Data records
-- Opening Marker --

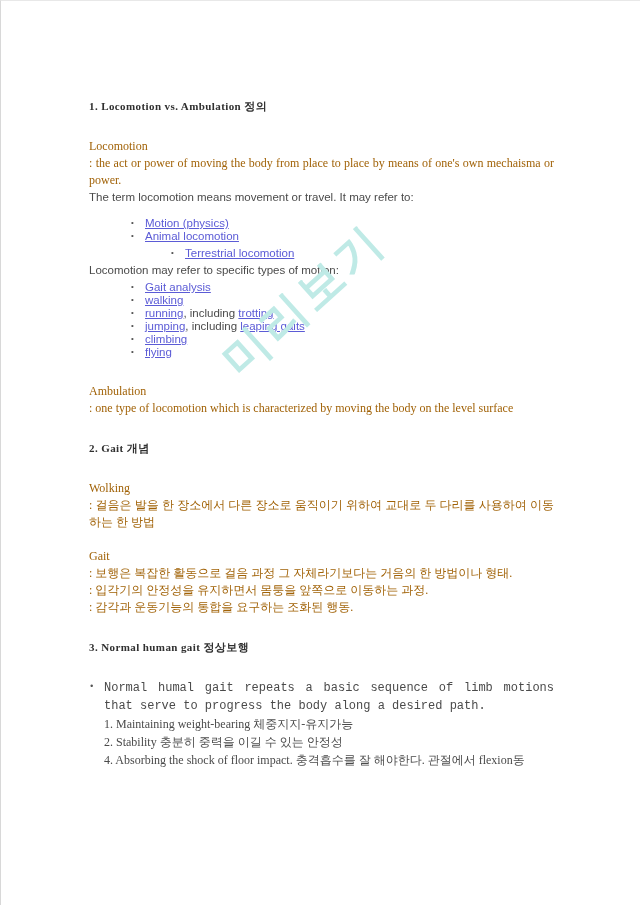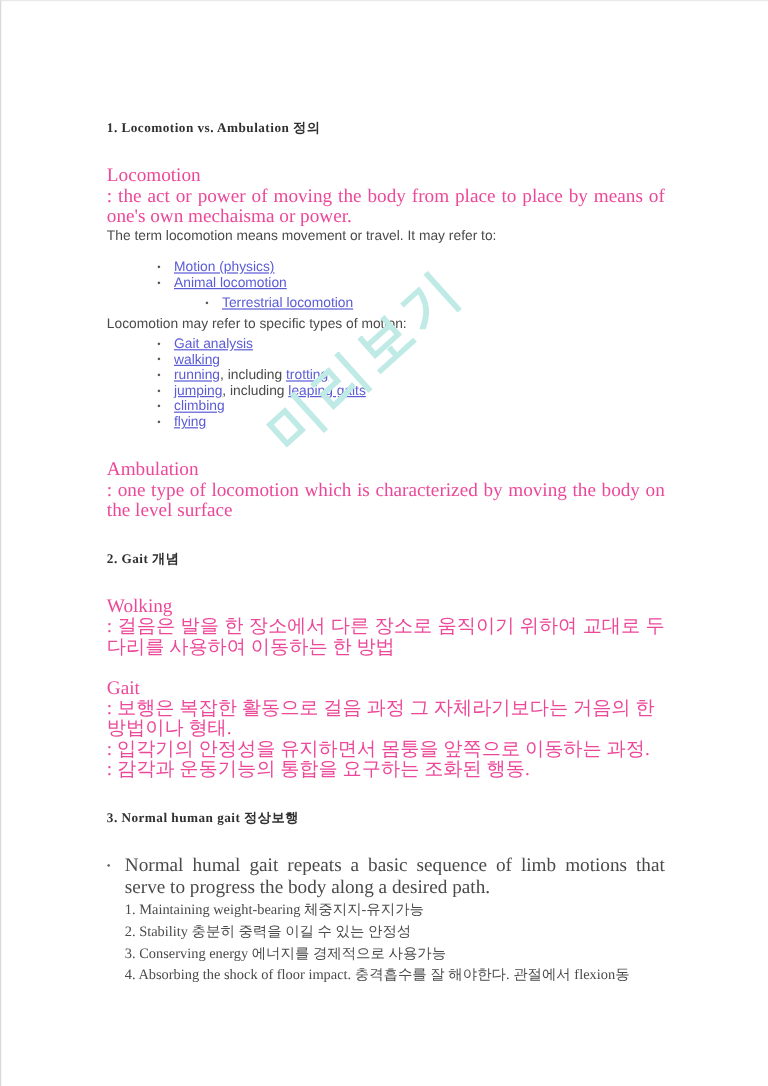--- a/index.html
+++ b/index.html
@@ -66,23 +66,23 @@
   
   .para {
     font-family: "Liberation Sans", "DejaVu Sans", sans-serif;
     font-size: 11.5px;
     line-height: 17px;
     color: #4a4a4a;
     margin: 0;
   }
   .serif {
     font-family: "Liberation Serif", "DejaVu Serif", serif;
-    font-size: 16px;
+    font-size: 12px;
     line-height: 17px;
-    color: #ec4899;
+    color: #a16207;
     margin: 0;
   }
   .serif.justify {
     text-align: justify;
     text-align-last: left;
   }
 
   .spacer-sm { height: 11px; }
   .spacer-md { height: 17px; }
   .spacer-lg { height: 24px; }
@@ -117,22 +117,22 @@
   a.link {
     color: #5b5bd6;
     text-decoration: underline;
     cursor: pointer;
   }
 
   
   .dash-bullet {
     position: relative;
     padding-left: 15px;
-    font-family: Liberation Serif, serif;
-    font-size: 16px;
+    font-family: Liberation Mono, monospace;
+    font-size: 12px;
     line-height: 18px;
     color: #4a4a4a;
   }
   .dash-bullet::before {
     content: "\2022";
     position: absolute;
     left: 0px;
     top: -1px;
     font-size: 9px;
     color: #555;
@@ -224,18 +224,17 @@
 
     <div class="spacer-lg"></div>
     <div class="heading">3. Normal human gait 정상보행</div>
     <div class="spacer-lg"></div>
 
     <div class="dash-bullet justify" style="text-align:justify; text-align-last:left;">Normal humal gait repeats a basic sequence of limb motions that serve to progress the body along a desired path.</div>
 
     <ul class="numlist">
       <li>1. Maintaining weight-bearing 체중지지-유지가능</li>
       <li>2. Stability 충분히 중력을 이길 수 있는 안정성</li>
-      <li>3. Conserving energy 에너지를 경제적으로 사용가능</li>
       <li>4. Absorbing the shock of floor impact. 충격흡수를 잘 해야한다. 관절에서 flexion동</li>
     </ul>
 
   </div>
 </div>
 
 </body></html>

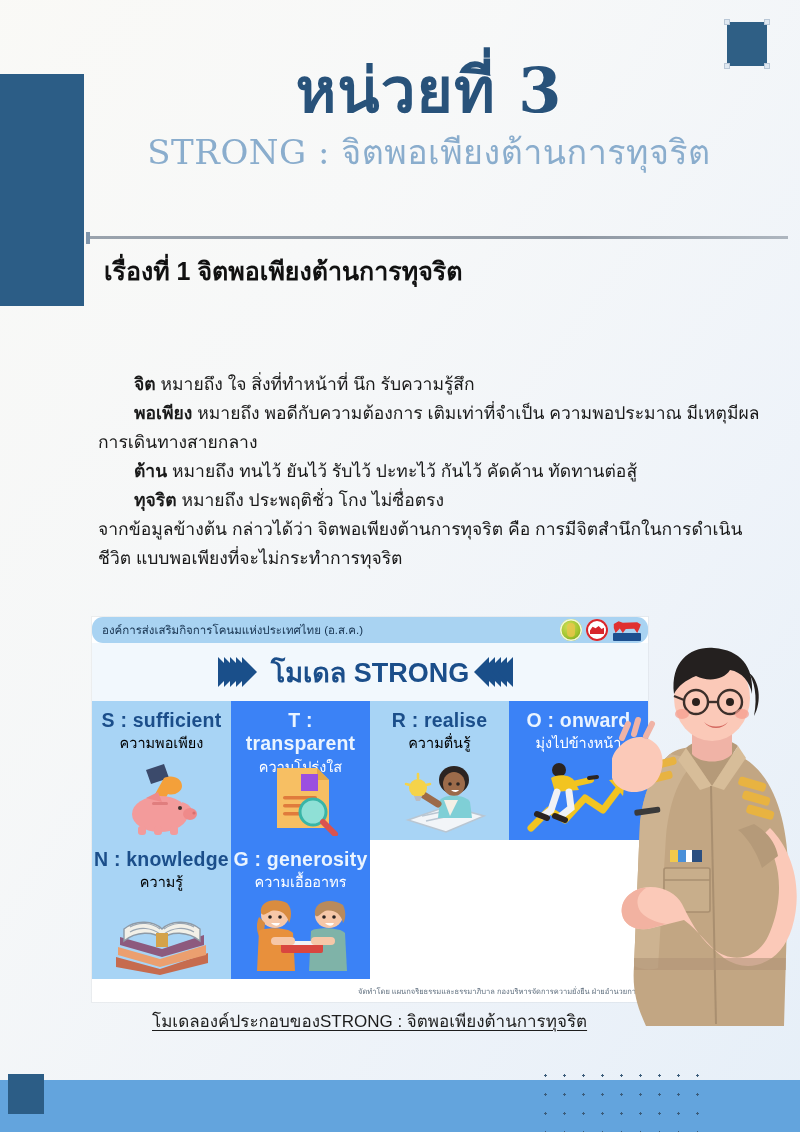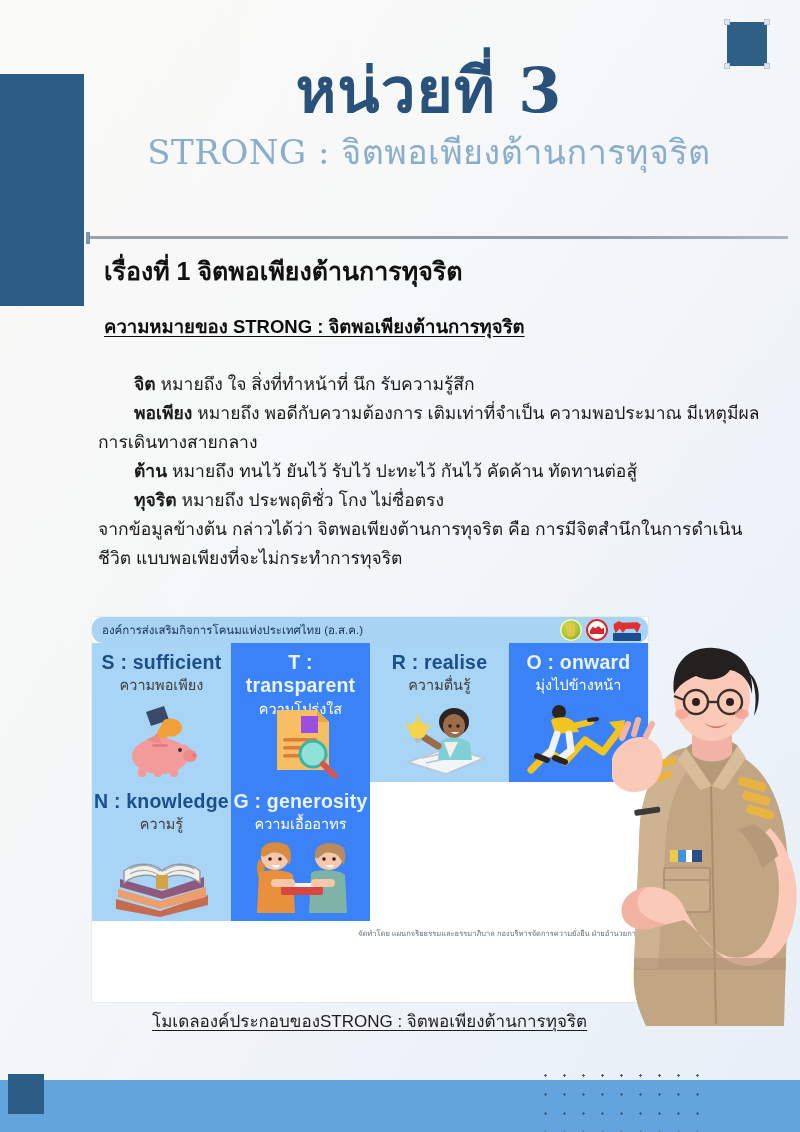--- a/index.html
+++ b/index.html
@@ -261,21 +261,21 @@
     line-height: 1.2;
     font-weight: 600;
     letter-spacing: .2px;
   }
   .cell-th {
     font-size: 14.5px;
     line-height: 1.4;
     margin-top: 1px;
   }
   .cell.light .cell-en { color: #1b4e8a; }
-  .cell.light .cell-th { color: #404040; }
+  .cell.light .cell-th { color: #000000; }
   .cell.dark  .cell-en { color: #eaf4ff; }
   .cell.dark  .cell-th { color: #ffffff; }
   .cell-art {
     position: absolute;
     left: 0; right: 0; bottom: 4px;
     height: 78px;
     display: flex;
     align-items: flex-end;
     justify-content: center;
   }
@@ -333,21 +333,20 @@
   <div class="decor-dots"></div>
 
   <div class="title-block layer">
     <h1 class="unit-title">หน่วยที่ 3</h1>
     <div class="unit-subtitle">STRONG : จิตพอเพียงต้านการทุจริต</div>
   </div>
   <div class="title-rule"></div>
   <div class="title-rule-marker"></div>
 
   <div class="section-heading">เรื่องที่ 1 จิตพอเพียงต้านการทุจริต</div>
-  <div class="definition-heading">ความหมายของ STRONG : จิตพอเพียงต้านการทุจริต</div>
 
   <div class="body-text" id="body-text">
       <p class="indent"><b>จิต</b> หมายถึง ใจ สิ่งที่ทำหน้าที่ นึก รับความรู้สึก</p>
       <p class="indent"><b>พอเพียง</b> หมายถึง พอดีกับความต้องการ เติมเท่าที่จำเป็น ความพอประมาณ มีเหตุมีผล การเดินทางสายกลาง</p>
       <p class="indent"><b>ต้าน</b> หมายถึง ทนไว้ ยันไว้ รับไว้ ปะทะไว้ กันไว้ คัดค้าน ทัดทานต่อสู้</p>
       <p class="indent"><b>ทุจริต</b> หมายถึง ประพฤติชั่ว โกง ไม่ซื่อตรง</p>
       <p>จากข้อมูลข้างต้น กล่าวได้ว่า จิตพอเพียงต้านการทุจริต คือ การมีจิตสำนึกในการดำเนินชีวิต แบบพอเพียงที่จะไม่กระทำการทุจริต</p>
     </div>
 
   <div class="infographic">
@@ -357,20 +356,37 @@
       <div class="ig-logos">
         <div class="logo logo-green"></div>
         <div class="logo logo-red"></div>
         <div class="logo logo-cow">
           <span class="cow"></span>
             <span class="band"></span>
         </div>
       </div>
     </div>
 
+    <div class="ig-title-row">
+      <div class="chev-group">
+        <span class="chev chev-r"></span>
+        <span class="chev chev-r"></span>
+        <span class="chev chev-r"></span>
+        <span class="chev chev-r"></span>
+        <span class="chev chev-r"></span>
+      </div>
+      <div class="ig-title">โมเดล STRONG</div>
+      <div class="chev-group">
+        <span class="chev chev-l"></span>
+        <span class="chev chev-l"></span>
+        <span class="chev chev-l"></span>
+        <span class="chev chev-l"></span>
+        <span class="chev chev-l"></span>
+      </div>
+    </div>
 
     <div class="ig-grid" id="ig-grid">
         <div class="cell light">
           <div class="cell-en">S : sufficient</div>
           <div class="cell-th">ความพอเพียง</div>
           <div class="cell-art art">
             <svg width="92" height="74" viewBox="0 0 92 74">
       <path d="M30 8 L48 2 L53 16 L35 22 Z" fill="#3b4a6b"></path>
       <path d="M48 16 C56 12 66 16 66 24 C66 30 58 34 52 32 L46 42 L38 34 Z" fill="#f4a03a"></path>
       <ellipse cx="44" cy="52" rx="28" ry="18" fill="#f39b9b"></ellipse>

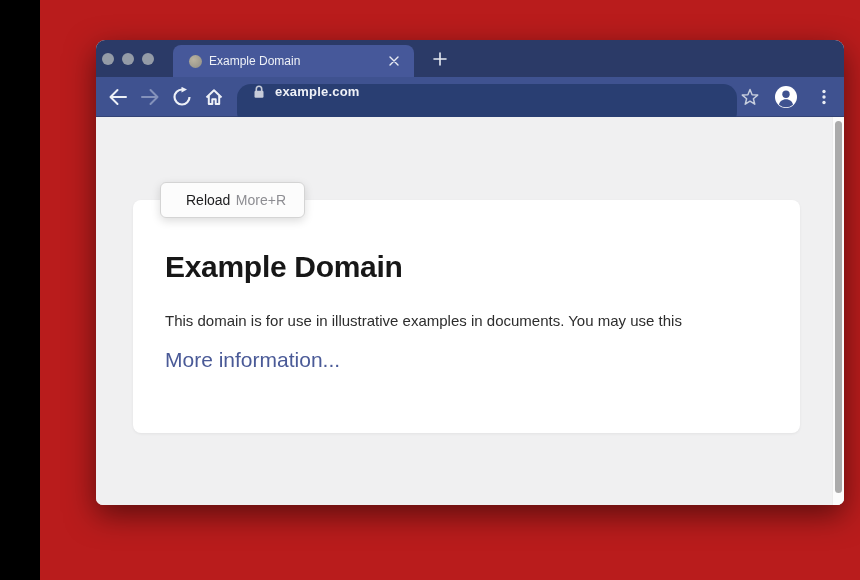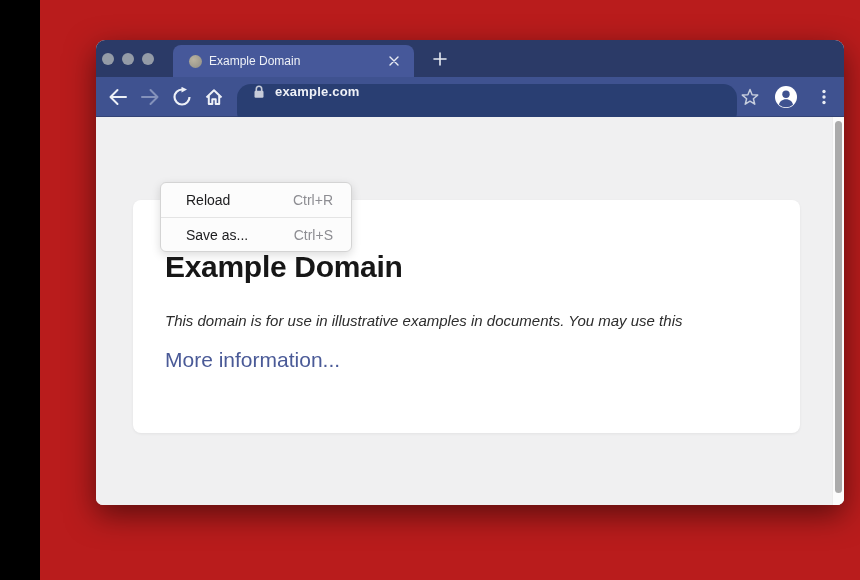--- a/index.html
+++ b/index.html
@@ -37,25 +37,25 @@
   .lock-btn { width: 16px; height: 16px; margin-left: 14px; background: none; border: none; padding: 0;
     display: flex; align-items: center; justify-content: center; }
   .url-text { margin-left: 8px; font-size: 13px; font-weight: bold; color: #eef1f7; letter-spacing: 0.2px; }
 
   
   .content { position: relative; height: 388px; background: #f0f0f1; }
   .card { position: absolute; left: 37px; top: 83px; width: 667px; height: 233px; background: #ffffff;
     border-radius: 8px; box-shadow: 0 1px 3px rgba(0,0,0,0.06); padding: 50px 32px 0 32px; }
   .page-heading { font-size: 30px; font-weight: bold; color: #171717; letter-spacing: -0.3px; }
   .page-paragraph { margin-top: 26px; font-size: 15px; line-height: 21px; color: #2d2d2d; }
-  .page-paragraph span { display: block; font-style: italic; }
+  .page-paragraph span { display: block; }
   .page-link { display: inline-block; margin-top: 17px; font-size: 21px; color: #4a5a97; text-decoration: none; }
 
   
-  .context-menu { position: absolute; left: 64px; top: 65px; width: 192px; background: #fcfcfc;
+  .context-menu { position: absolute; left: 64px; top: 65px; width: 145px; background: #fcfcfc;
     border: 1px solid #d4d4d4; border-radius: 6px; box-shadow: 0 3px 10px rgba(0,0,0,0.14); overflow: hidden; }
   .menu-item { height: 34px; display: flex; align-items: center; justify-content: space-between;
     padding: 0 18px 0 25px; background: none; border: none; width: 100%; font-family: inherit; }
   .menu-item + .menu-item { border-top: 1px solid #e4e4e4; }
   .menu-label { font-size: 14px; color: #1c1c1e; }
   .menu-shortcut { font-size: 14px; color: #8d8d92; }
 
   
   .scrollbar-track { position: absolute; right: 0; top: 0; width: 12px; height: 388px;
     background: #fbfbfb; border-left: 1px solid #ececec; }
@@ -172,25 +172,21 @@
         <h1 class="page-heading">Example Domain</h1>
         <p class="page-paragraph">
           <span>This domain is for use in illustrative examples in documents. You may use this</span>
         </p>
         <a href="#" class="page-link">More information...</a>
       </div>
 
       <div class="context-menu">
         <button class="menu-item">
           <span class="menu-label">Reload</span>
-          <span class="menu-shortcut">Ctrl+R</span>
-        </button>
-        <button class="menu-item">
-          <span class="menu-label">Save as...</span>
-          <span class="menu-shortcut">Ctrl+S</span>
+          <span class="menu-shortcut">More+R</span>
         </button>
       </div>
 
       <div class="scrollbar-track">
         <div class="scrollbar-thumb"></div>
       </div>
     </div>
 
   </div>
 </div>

-- Closing Marker --

**EXERCISE**
Only a number is expected in response: how many lines of the records above include the word "heading".

**RESULT OF THE EXERCISE**
5